Au début, je suis parti en faisant confiance à mon sparring-partner, auquel j’avais donné les allures tout en lui demandant de lisser les temps, mais il a plutôt fait le yoyo avec le rythme. On a commencé un peu trop lentement, puis il a relancé avant de ralentir à nouveau. C’était un peu vallonné, il y avait des flaques d’eau, on a dû faire quelques détours. Cela m’a un peu travaillé au début, parce qu’il ne faisait pas ce que je lui avais demandé. Et puis j’ai arrêté de me prendre la tête. Et finalement la séance c’est bien passé.
« Un bon indicateur de mon état de forme »
Je me suis retrouvé en situation de compétition, sans pour autant passer en mode compétition. Ça n’a pas été roulant, ni facile. Lors de la 2e répétition, entre le 7e et le 8e kilomètre, ça a même été très dur. Mais, au final, j’ai réussi à bien finir à chaque fois sur les deux derniers kilomètres et j’ai réalisé les temps que je voulais. C’était important pour moi. Car au début de la préparation, j’avais commis des erreurs en partant trop fort sur certaines séances et je m’étais brûlé les ailes. Là, je réalise les temps voulus avec une gestion de l’effort pas vraiment idéale. C’est un bon indicateur de mon état de forme et une bonne séance de réglage à l’approche du marathon. Car cela m’a aussi permis de voir ce qui n’allait pas au niveau des ravitaillements. Par exemple, si je bois trop, je me rends compte que je suis un peu ballonné. J’en tiendrai compte à Londres. »
A vous de jouer
« Une séance qui demande un fort investissement mental »
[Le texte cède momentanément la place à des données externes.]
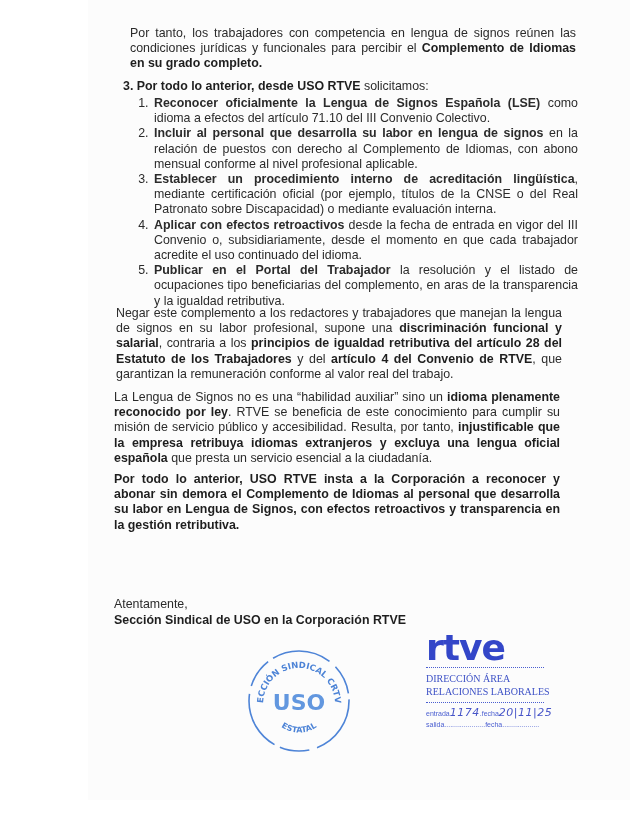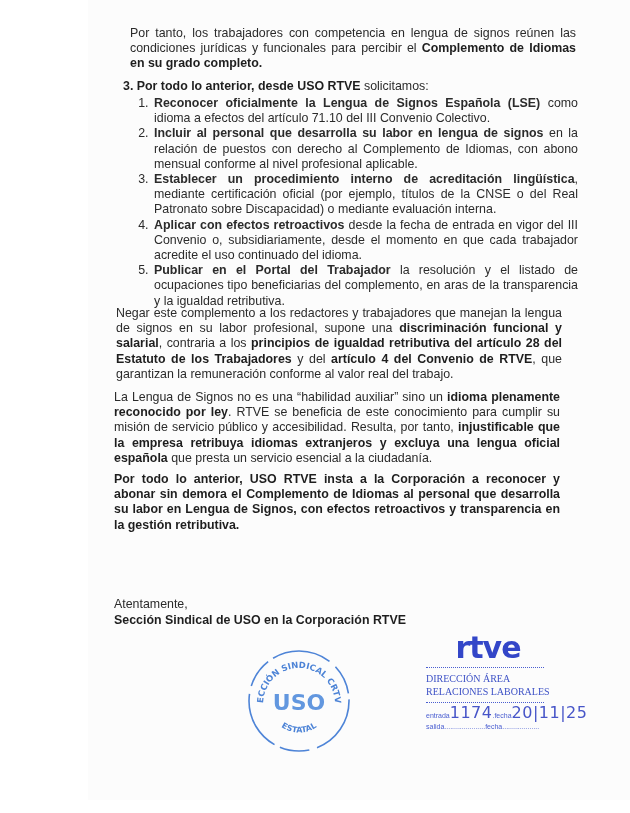"rtve" .rtve-logo { font-size: 30px -> 36px; text-align: center -> none }
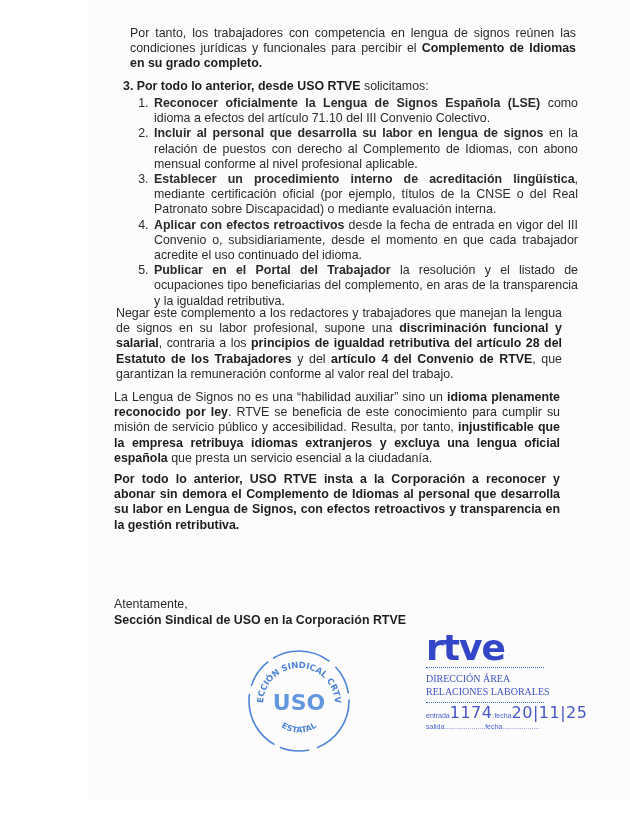"1174" .hand { font-size: 16px -> 11px; font-style: none -> italic }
Patrice Binelli, responsable national du running, décrypte la séance de Yoann Kowal et donne des clés à ceux souhaitant s’en inspirer.
« Cette séance s’adresse à des athlètes aguerris, qui préparent un marathon et ont entamé une préparation spécifique. Elle est intéressante parce qu’elle permet de réaliser un travail de durée à allure marathon et peut donc venir remplacer la traditionnelle compétition que l’on effectue trois ou quatre semaines en amont d’un marathon. Mais attention, c’est une séance qui demande un investissement mental bien plus important que de participer à une simple compétition.
On la déconseillera donc à ceux qui préparent leur premier marathon et qui s’entrainent peu, car elle risque d’être un peu longue et peut générer une fatigue préjudiciable.
On la conseille davantage à des athlètes capables de courir le marathon en au moins trois heures. Après cette séance, il faudra dans tous les cas prendre le temps de bien récupérer pour retrouver de la fraicheur, afin d’aller jusqu’à l’objectif final dans de bonnes conditions. Cette séance est un test qui marque généralement le moment où l’on commence à alléger et à réduire la quantité de travail, en prévision de l’objectif. »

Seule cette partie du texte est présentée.